## What the task asks
Images are to be omitted, and the rest of the records reproduced exactly.

## Data excerpts
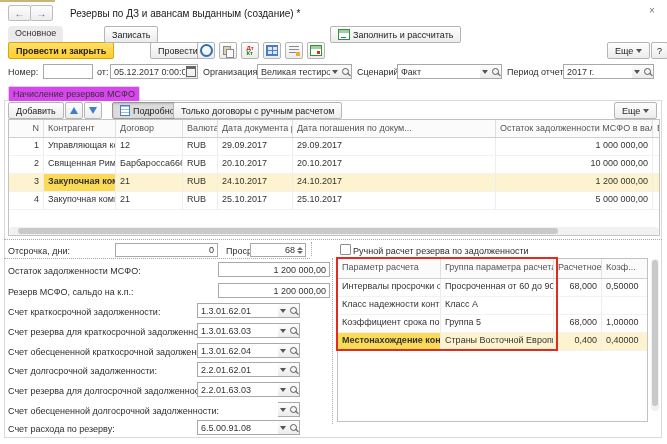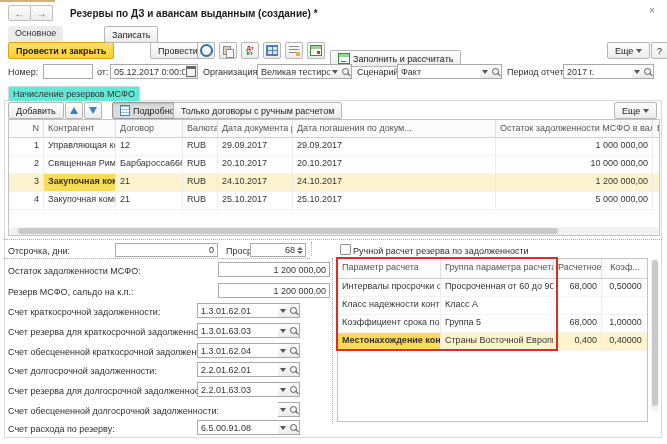--- a/index.html
+++ b/index.html
@@ -84,7 +84,7 @@
   <div class="navbtn" style="left:30px;top:5px">
       <span>→</span>
     </div>
-  <div class="lbl" style="left:70px;top:8px;font-size:10px;font-weight:bold;color:#1a1a1a">Резервы по ДЗ и авансам выданным (создание) *</div>
+  <div class="lbl" style="left:70px;top:8px;font-size:10px;font-weight:normal;color:#1a1a1a">Резервы по ДЗ и авансам выданным (создание) *</div>
   <div class="abs" style="left:645px;top:5px;width:14px;height:14px;text-align:center;color:#777;font-size:10px">×</div>
 
   <div class="abs" style="left:8px;top:26px;height:32px;padding:2px 7px 2px;background:#ebebeb;border-radius:4px;color:#333">Основное</div>

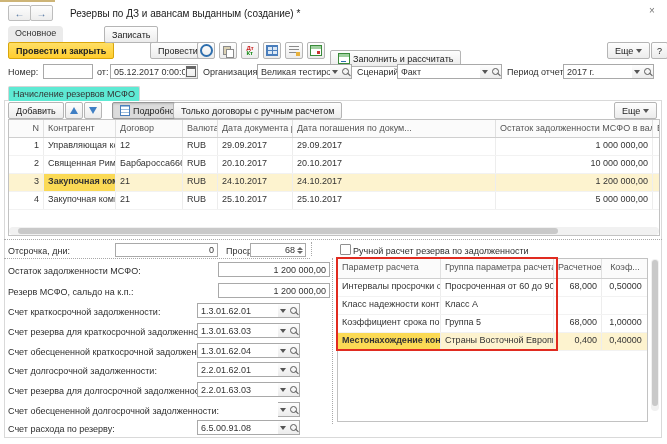--- a/index.html
+++ b/index.html
@@ -121,7 +121,7 @@
       <span class="ic ic-rep"></span>
     </div>
 
-  <div class="btn" style="left:330px;top:50px">
+  <div class="btn" style="left:330px;top:26px">
     <span class="ic ic-fill"></span>
     <span>Заполнить и рассчитать</span>
   </div>

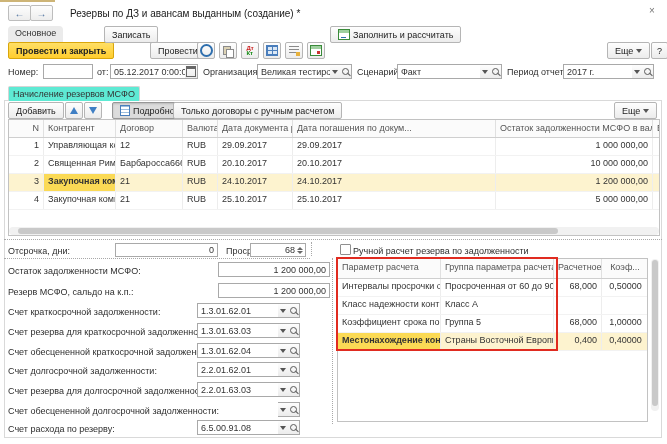--- a/index.html
+++ b/index.html
@@ -49,7 +49,7 @@
   .sb-track{position:absolute;background:#f1f1f1;border-radius:4px}
   .sb-thumb{position:absolute;background:#c9c9c9;border-radius:4px}
   .link{color:#416fa5}
-  .tab-active{position:absolute;box-sizing:border-box;background:#5eead4;border:1px solid #d5d5d5;border-bottom:none;
+  .tab-active{position:absolute;box-sizing:border-box;background:#d946ef;border:1px solid #d5d5d5;border-bottom:none;
        border-radius:2px 2px 0 0;display:flex;align-items:center;justify-content:center;z-index:2}
   
   .ic{display:inline-block}

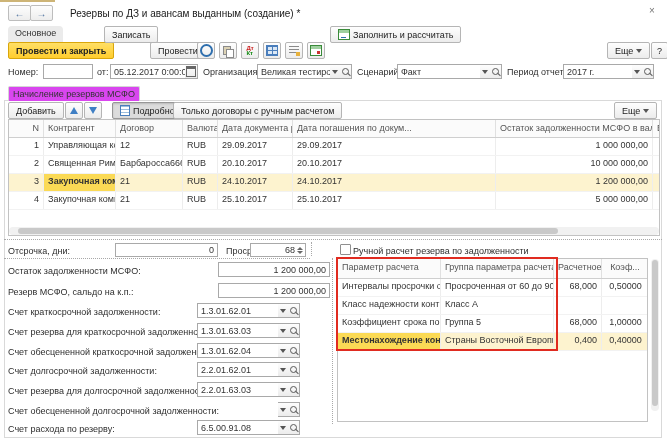--- a/index.html
+++ b/index.html
@@ -41,7 +41,7 @@
   .ghead .gc{border-right:1px solid #e0e0e0;padding-top:3px}
   .c1{width:35px;text-align:right}.c2{width:72px}.c3{width:67px}.c4{width:35px}
   .c5{width:75px}.c6{width:203px}.c7{width:157px;text-align:right}.c8{flex:1;border-right:none}
-  .p1{width:103px}.p2{width:113px}.p3{width:48px;text-align:right}.p4{width:47px;text-align:center;border-right:none}
+  .p1{width:103px}.p2{width:113px}.p3{width:48px;text-align:right}.p4{width:47px;text-align:left;border-right:none}
   .row-sel{background:#fdf3cf}
   .cell-sel{background:#fbda55;font-weight:bold}
   .dot-h{position:absolute;border-top:1px dotted #a8a8a8}

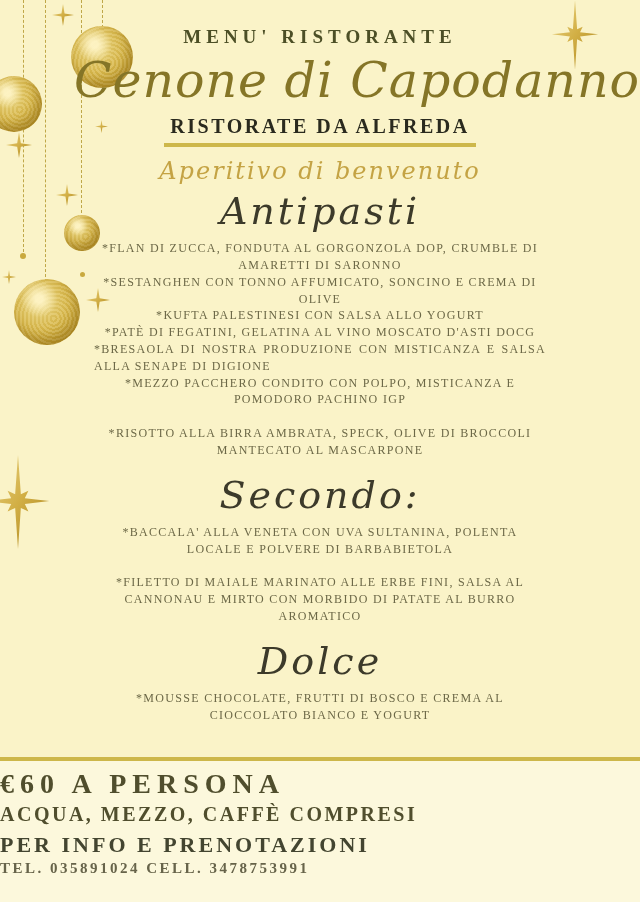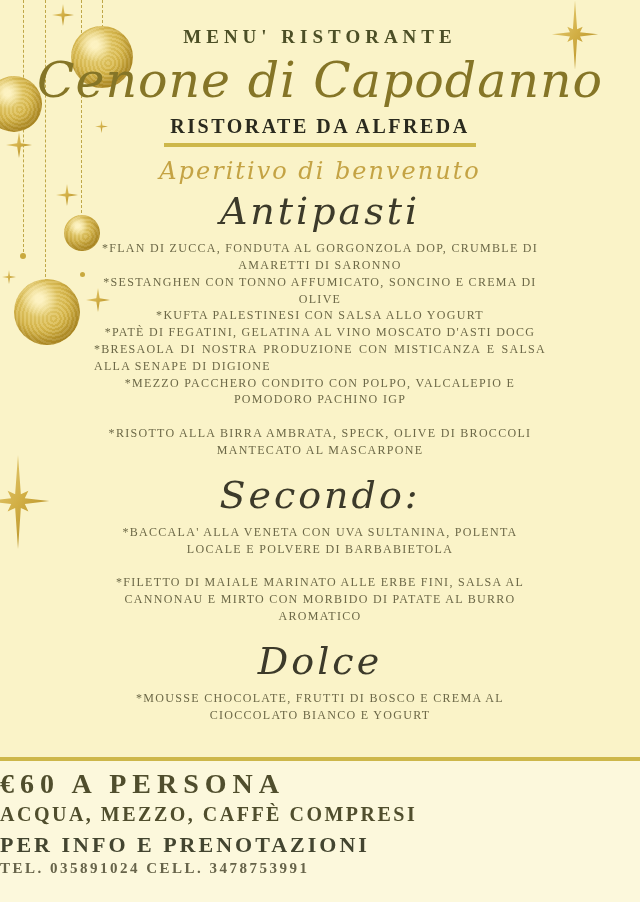--- a/index.html
+++ b/index.html
@@ -37,7 +37,7 @@
   .script{font-family:"DejaVu Serif","Liberation Serif",serif; font-style:italic; font-weight:normal;}
   .script-title{
     margin-top:2px; font-size:49px; line-height:1.25; color:var(--title-text);
-    letter-spacing:1px; white-space:nowrap;
+    letter-spacing:1px; white-space:nowrap;text-align:right;
   }
   .subtitle-wrap{margin-top:4px;}
   .subtitle{

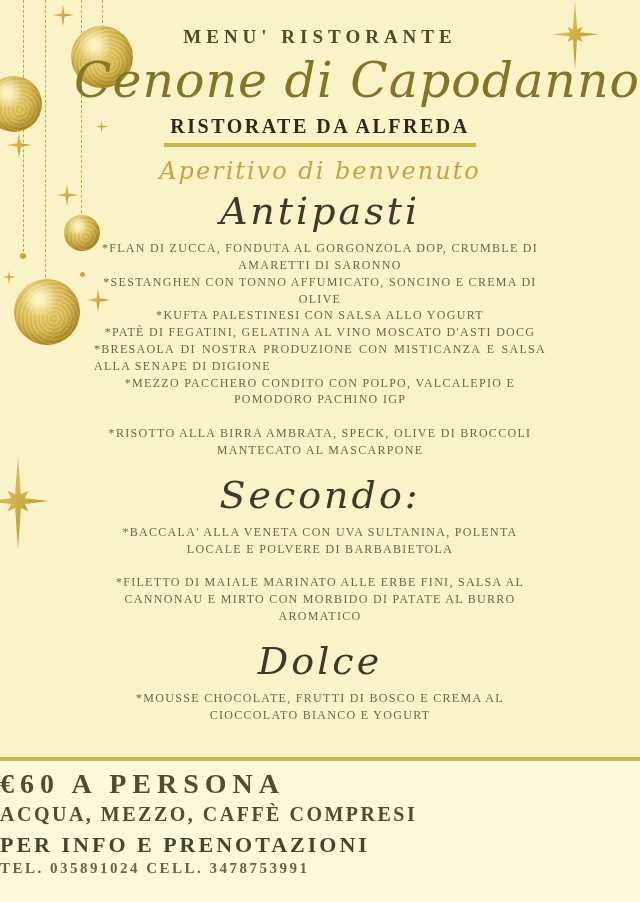--- a/index.html
+++ b/index.html
@@ -151,7 +151,7 @@
 
     <section>
       <div class="items">
-        <div class="item">*MEZZO PACCHERO CONDITO CON POLPO, VALCALEPIO E POMODORO PACHINO IGP</div>
+        <div class="item">*MEZZO PACCHERO CONDITO CON POLPO, MISTICANZA E POMODORO PACHINO IGP</div>
         <div class="item spaced">*RISOTTO ALLA BIRRA AMBRATA, SPECK, OLIVE DI BROCCOLI MANTECATO AL MASCARPONE</div>
       </div>
     </section>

## Output for this task
--- a/index.html
+++ b/index.html
@@ -84,7 +84,7 @@
   <div class="navbtn" style="left:30px;top:5px">
       <span>→</span>
     </div>
-  <div class="lbl" style="left:70px;top:8px;font-size:10px;font-weight:bold;color:#1a1a1a">Резервы по ДЗ и авансам выданным (создание) *</div>
+  <div class="lbl" style="left:70px;top:8px;font-size:10px;font-weight:normal;color:#1a1a1a">Резервы по ДЗ и авансам выданным (создание) *</div>
   <div class="abs" style="left:645px;top:5px;width:14px;height:14px;text-align:center;color:#777;font-size:10px">×</div>
 
   <div class="abs" style="left:8px;top:26px;height:32px;padding:2px 7px 2px;background:#ebebeb;border-radius:4px;color:#333">Основное</div>

--- a/index.html
+++ b/index.html
@@ -121,7 +121,7 @@
       <span class="ic ic-rep"></span>
     </div>
 
-  <div class="btn" style="left:330px;top:50px">
+  <div class="btn" style="left:330px;top:26px">
     <span class="ic ic-fill"></span>
     <span>Заполнить и рассчитать</span>
   </div>

--- a/index.html
+++ b/index.html
@@ -49,7 +49,7 @@
   .sb-track{position:absolute;background:#f1f1f1;border-radius:4px}
   .sb-thumb{position:absolute;background:#c9c9c9;border-radius:4px}
   .link{color:#416fa5}
-  .tab-active{position:absolute;box-sizing:border-box;background:#5eead4;border:1px solid #d5d5d5;border-bottom:none;
+  .tab-active{position:absolute;box-sizing:border-box;background:#d946ef;border:1px solid #d5d5d5;border-bottom:none;
        border-radius:2px 2px 0 0;display:flex;align-items:center;justify-content:center;z-index:2}
   
   .ic{display:inline-block}

--- a/index.html
+++ b/index.html
@@ -41,7 +41,7 @@
   .ghead .gc{border-right:1px solid #e0e0e0;padding-top:3px}
   .c1{width:35px;text-align:right}.c2{width:72px}.c3{width:67px}.c4{width:35px}
   .c5{width:75px}.c6{width:203px}.c7{width:157px;text-align:right}.c8{flex:1;border-right:none}
-  .p1{width:103px}.p2{width:113px}.p3{width:48px;text-align:right}.p4{width:47px;text-align:center;border-right:none}
+  .p1{width:103px}.p2{width:113px}.p3{width:48px;text-align:right}.p4{width:47px;text-align:left;border-right:none}
   .row-sel{background:#fdf3cf}
   .cell-sel{background:#fbda55;font-weight:bold}
   .dot-h{position:absolute;border-top:1px dotted #a8a8a8}

--- a/index.html
+++ b/index.html
@@ -37,7 +37,7 @@
   .script{font-family:"DejaVu Serif","Liberation Serif",serif; font-style:italic; font-weight:normal;}
   .script-title{
     margin-top:2px; font-size:49px; line-height:1.25; color:var(--title-text);
-    letter-spacing:1px; white-space:nowrap;
+    letter-spacing:1px; white-space:nowrap;text-align:right;
   }
   .subtitle-wrap{margin-top:4px;}
   .subtitle{

--- a/index.html
+++ b/index.html
@@ -151,7 +151,7 @@
 
     <section>
       <div class="items">
-        <div class="item">*MEZZO PACCHERO CONDITO CON POLPO, VALCALEPIO E POMODORO PACHINO IGP</div>
+        <div class="item">*MEZZO PACCHERO CONDITO CON POLPO, MISTICANZA E POMODORO PACHINO IGP</div>
         <div class="item spaced">*RISOTTO ALLA BIRRA AMBRATA, SPECK, OLIVE DI BROCCOLI MANTECATO AL MASCARPONE</div>
       </div>
     </section>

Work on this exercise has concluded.